Problem to work on: Retype the entries below exactly, dropping the images.

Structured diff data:
╭──

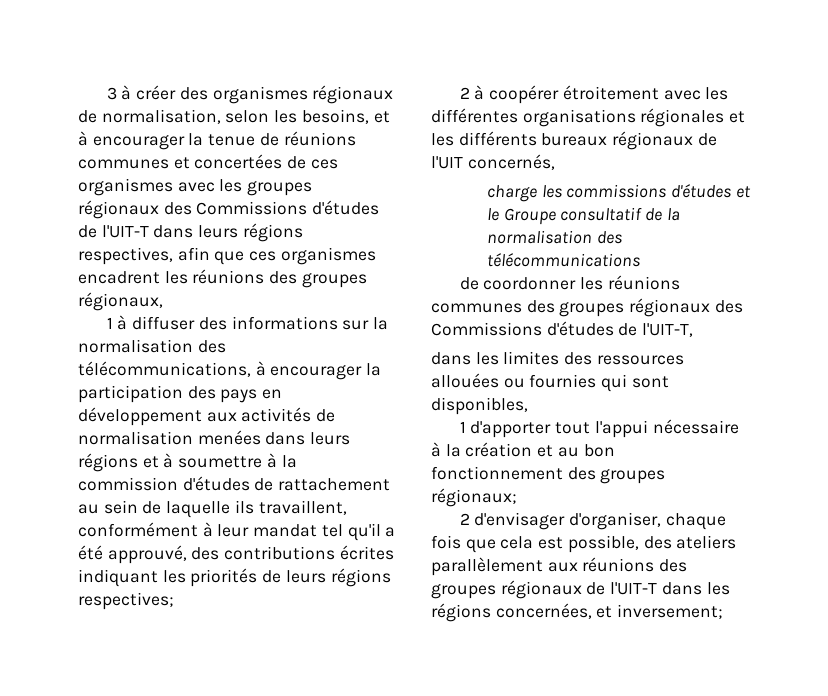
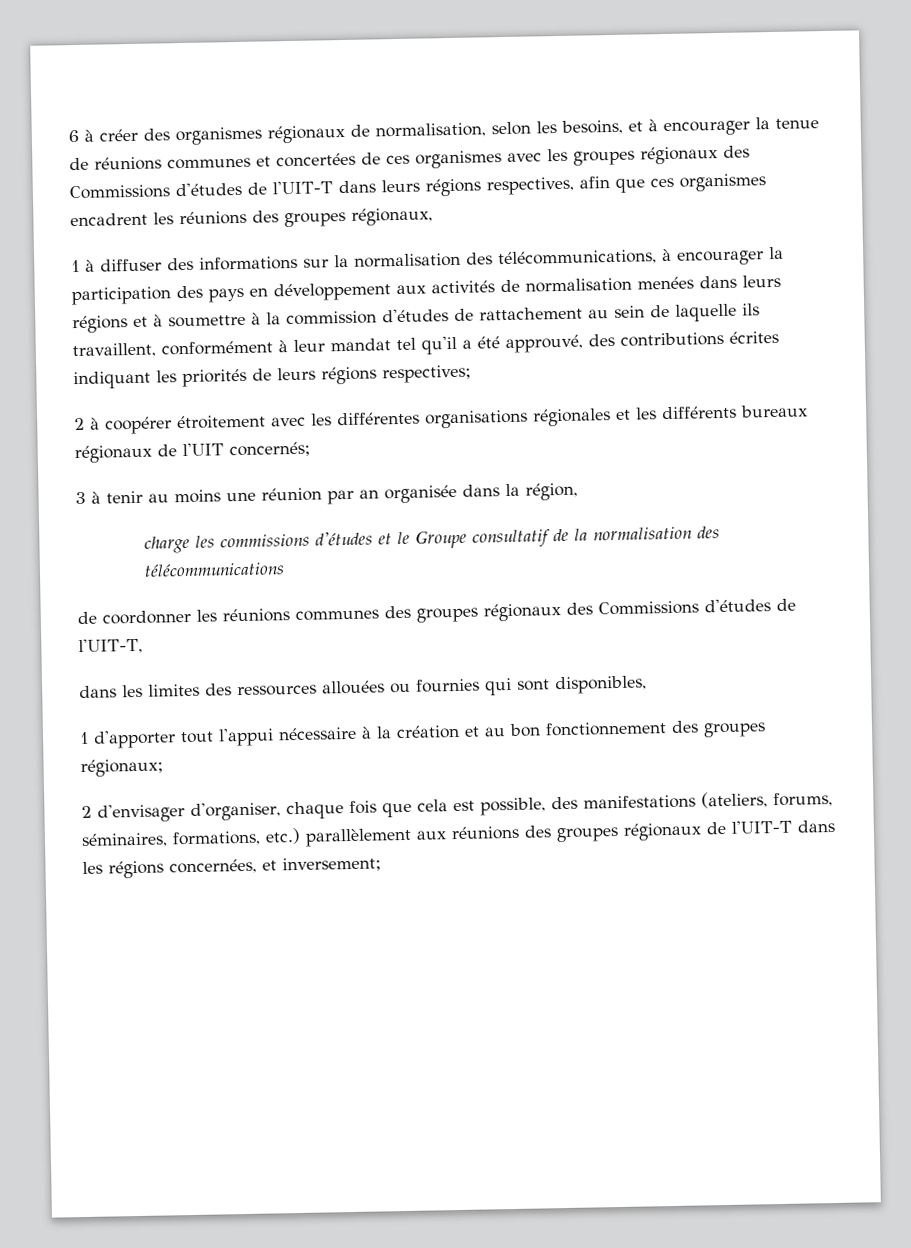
- 3 à créer des organismes régionaux de normalisation, selon les besoins, et à encourager la tenue de réunions communes et concertées de ces organismes avec les groupes régionaux des Commissions d'études de l'UIT-T dans leurs régions respectives, afin que ces organismes encadrent les réunions des groupes régionaux,
+ 6 à créer des organismes régionaux de normalisation, selon les besoins, et à encourager la tenue de réunions communes et concertées de ces organismes avec les groupes régionaux des Commissions d'études de l'UIT-T dans leurs régions respectives, afin que ces organismes encadrent les réunions des groupes régionaux,
- 2 à coopérer étroitement avec les différentes organisations régionales et les différents bureaux régionaux de l'UIT concernés,
+ 2 à coopérer étroitement avec les différentes organisations régionales et les différents bureaux régionaux de l'UIT concernés;
+ 3 à tenir au moins une réunion par an organisée dans la région,
- 2 d'envisager d'organiser, chaque fois que cela est possible, des ateliers parallèlement aux réunions des groupes régionaux de l'UIT-T dans les régions concernées, et inversement;
+ 2 d'envisager d'organiser, chaque fois que cela est possible, des manifestations (ateliers, forums, séminaires, formations, etc.) parallèlement aux réunions des groupes régionaux de l'UIT-T dans les régions concernées, et inversement;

╰──

Response box:
- 3 à créer des organismes régionaux de normalisation, selon les besoins, et à encourager la tenue de réunions communes et concertées de ces organismes avec les groupes régionaux des Commissions d'études de l'UIT-T dans leurs régions respectives, afin que ces organismes encadrent les réunions des groupes régionaux,
+ 6 à créer des organismes régionaux de normalisation, selon les besoins, et à encourager la tenue de réunions communes et concertées de ces organismes avec les groupes régionaux des Commissions d'études de l'UIT-T dans leurs régions respectives, afin que ces organismes encadrent les réunions des groupes régionaux,
- 2 à coopérer étroitement avec les différentes organisations régionales et les différents bureaux régionaux de l'UIT concernés,
+ 2 à coopérer étroitement avec les différentes organisations régionales et les différents bureaux régionaux de l'UIT concernés;
+ 3 à tenir au moins une réunion par an organisée dans la région,
- 2 d'envisager d'organiser, chaque fois que cela est possible, des ateliers parallèlement aux réunions des groupes régionaux de l'UIT-T dans les régions concernées, et inversement;
+ 2 d'envisager d'organiser, chaque fois que cela est possible, des manifestations (ateliers, forums, séminaires, formations, etc.) parallèlement aux réunions des groupes régionaux de l'UIT-T dans les régions concernées, et inversement;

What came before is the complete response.